Jesus. I rubbed my hands over my face, unable to keep up. There was something I wanted to say, but I couldn’t remember what it was.

Dammit, what was the professor talking about?

I sighed and shook my head.

“Yes?” I heard the professor call out.

When no one said anything, and Will and Damon had gone still, I slowly raised my eyes, seeing Cain looking directly at me.

“Me?” I asked. I hadn’t said anything.

“You seem frustrated. Would you like to contribute to the discussion other than distract the class with your boyfriends?”

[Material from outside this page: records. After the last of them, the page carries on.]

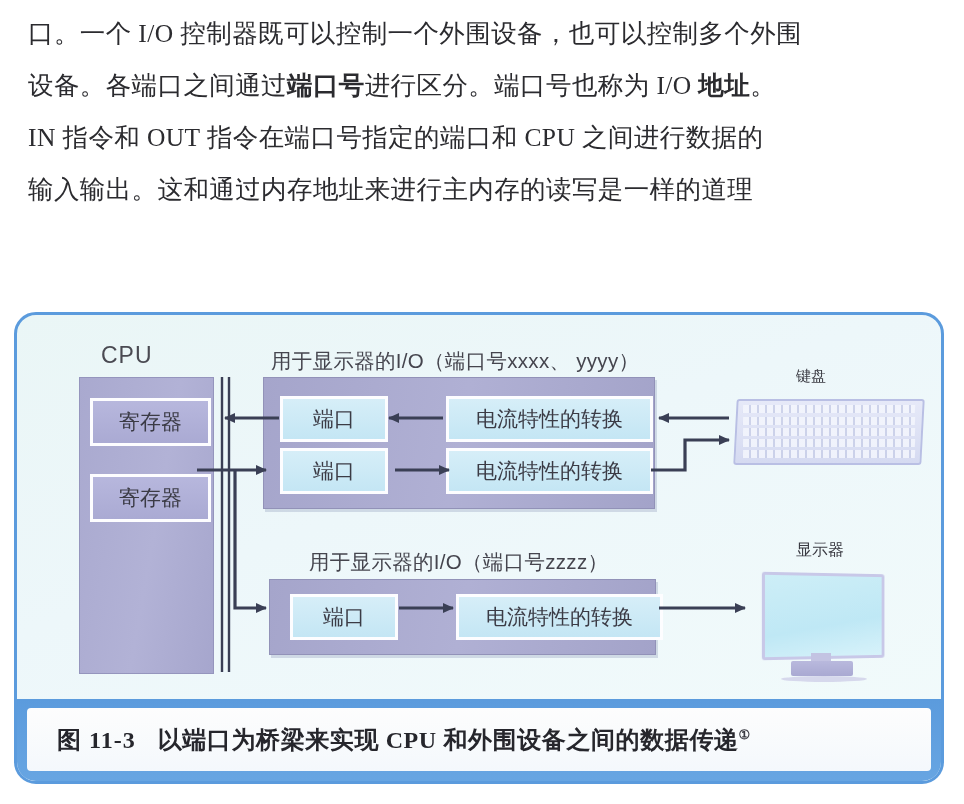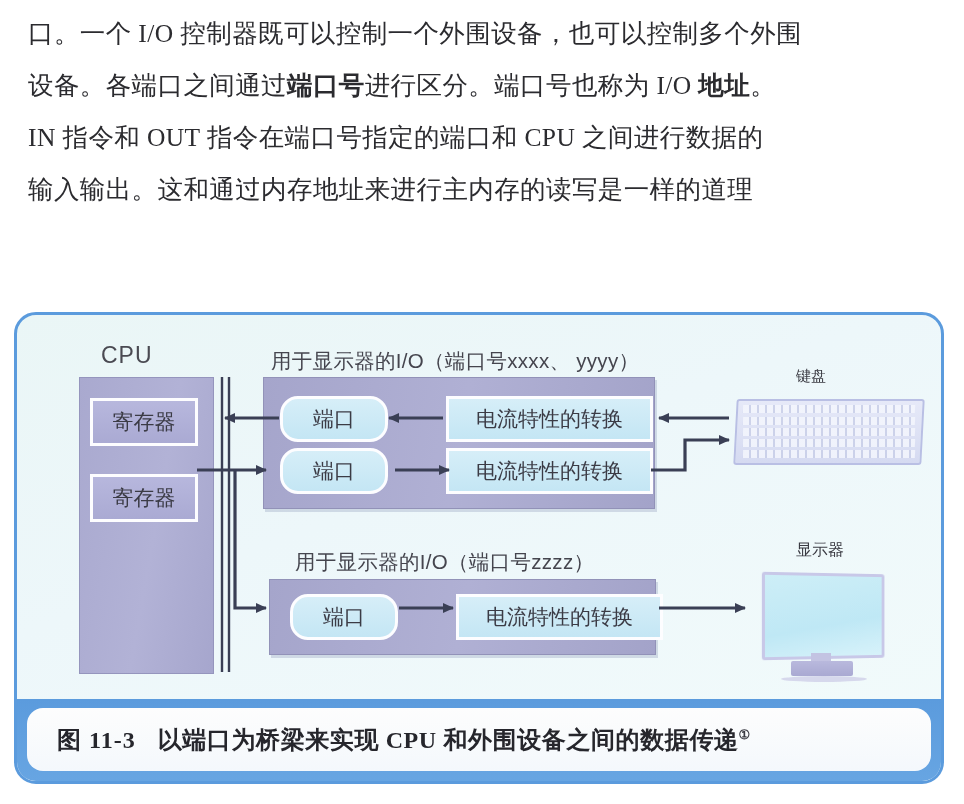--- a/index.html
+++ b/index.html
@@ -71,60 +71,60 @@
   #cpu-box {
     position: absolute;
     left: 62px; top: 62px;
     width: 133px; height: 295px;
     background: linear-gradient(100deg, #a9a9cf 0%, #b2b2d6 55%, #a6a6cd 100%);
     border: 1px solid #9595bd;
   }
   .reg {
     position: absolute;
     left: 10px;
-    width: 108px; height: 48px;
+    width: 121px; height: 48px;
     background: linear-gradient(180deg, #b7b7dd 0%, #aaaad3 100%);
     border: 3px solid #fdfdff;
     box-sizing: border-box;
     display: flex; align-items: center; justify-content: center;
     font-size: 21px;
     color: #3b3b45;
   }
   #reg1 { top: 20px; }
   #reg2 { top: 96px; }
 
   
   .io-title {
     font-size: 20.5px;
     color: #45454e;
     letter-spacing: 0.3px;
   }
   #io1-title { left: 254px; top: 32px; }
-  #io2-title { left: 278px; top: 233px; }
+  #io2-title { left: 292px; top: 233px; }
 
   .io-box {
     position: absolute;
     background: linear-gradient(100deg, #a5a5cb 0%, #b0b0d4 50%, #a3a3c9 100%);
     border: 1px solid #9292b8;
     box-shadow: 2px 3px 0 rgba(150,160,190,0.35);
   }
   #io-box-1 { left: 246px; top: 62px; width: 390px; height: 130px; }
   #io-box-2 { left: 252px; top: 264px; width: 385px; height: 74px; }
 
   .port, .conv {
     position: absolute;
     background: linear-gradient(180deg, #d6eef8 0%, #c4e6f4 100%);
     border: 3px solid #fdfdff;
     box-sizing: border-box;
     display: flex; align-items: center; justify-content: center;
     font-size: 21px;
     color: #3b3b45;
     white-space: nowrap;
   }
-  .port { width: 108px; height: 46px; border-radius: 18px; }
+  .port { width: 108px; height: 46px; }
   .conv { width: 207px; height: 46px; }
 
   #io1-port1 { left: 16px; top: 18px; }
   #io1-port2 { left: 16px; top: 70px; }
   #io1-conv1 { left: 182px; top: 18px; }
   #io1-conv2 { left: 182px; top: 70px; }
   #io2-port1 { left: 20px; top: 14px; }
   #io2-conv1 { left: 186px; top: 14px; }
 
   
@@ -209,21 +209,21 @@
     display: flex;
     align-items: center;
     justify-content: center;
     box-sizing: border-box;
     padding: 9px 10px 10px 10px;
   }
   #caption-inner {
     width: 100%;
     height: 100%;
     background: linear-gradient(180deg, #fdfdfd 0%, #f4f8fc 100%);
-    border-radius: 16px;
+    border-radius: 4px;
     display: flex;
     align-items: center;
     padding-left: 30px;
     box-sizing: border-box;
   }
   #caption-text {
     font-family: "Liberation Serif", "DejaVu Serif", serif;
     font-size: 24px;
     color: #26262c;
     letter-spacing: 0.6px;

My heart sunk. Will laughed under his breath next me, but Damon remained quiet on my other side.

I could just imagine what everyone thought.

I shifted my eyes from left to right, trying to recall what the hell the teacher had been talking about, and then I remembered the first point that had popped in my head before Damon first whispered in my ear.

“You…” I took a deep breath and met the teacher’s eyes. “You talked about an ungrateful generation whose lives revolve around the technology yours gave us. I just don’t…” I paused. “I just don’t think that’s a useful perspective.”

“Clarify.”

I straightened in my seat, sitting forward, away from Damon’s touch.

“Well, it’s like taking your child to an auto lot to buy a car and being angry when they choose a car,” I explained. “I don’t think it’s right to get aggravated with the public for utilizing conveniences that are made available to them.”

He talked about my generation’s “bloated sense of entitlement,” but it went much deeper than that.

“But they don’t fully appreciate the convenience of it in their lives,” Professor Cain argued.